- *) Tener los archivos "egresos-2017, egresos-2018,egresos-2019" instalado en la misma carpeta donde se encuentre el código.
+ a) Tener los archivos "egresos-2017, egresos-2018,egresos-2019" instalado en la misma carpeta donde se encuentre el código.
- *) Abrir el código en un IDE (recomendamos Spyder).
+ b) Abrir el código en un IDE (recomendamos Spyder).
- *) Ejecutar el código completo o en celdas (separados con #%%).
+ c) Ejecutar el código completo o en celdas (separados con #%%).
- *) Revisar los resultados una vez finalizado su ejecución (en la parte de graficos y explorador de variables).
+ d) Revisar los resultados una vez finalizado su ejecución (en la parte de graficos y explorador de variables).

--------------------

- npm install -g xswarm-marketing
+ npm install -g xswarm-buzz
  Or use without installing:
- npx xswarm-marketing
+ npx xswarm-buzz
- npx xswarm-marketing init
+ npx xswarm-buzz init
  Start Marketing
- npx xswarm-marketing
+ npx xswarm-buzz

--------------------

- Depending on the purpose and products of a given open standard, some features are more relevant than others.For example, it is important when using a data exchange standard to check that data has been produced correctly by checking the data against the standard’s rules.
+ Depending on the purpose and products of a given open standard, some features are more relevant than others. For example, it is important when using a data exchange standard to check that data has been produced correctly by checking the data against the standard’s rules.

--------------------

» EXERCISE INSTRUCTIONS
Copy, exactly and only, the lines above that begin with the one containing "- *) Tener los" and finish with the one containing "d) Revisar los".

» EXERCISE RESULT
- *) Tener los archivos "egresos-2017, egresos-2018,egresos-2019" instalado en la misma carpeta donde se encuentre el código.
+ a) Tener los archivos "egresos-2017, egresos-2018,egresos-2019" instalado en la misma carpeta donde se encuentre el código.
- *) Abrir el código en un IDE (recomendamos Spyder).
+ b) Abrir el código en un IDE (recomendamos Spyder).
- *) Ejecutar el código completo o en celdas (separados con #%%).
+ c) Ejecutar el código completo o en celdas (separados con #%%).
- *) Revisar los resultados una vez finalizado su ejecución (en la parte de graficos y explorador de variables).
+ d) Revisar los resultados una vez finalizado su ejecución (en la parte de graficos y explorador de variables).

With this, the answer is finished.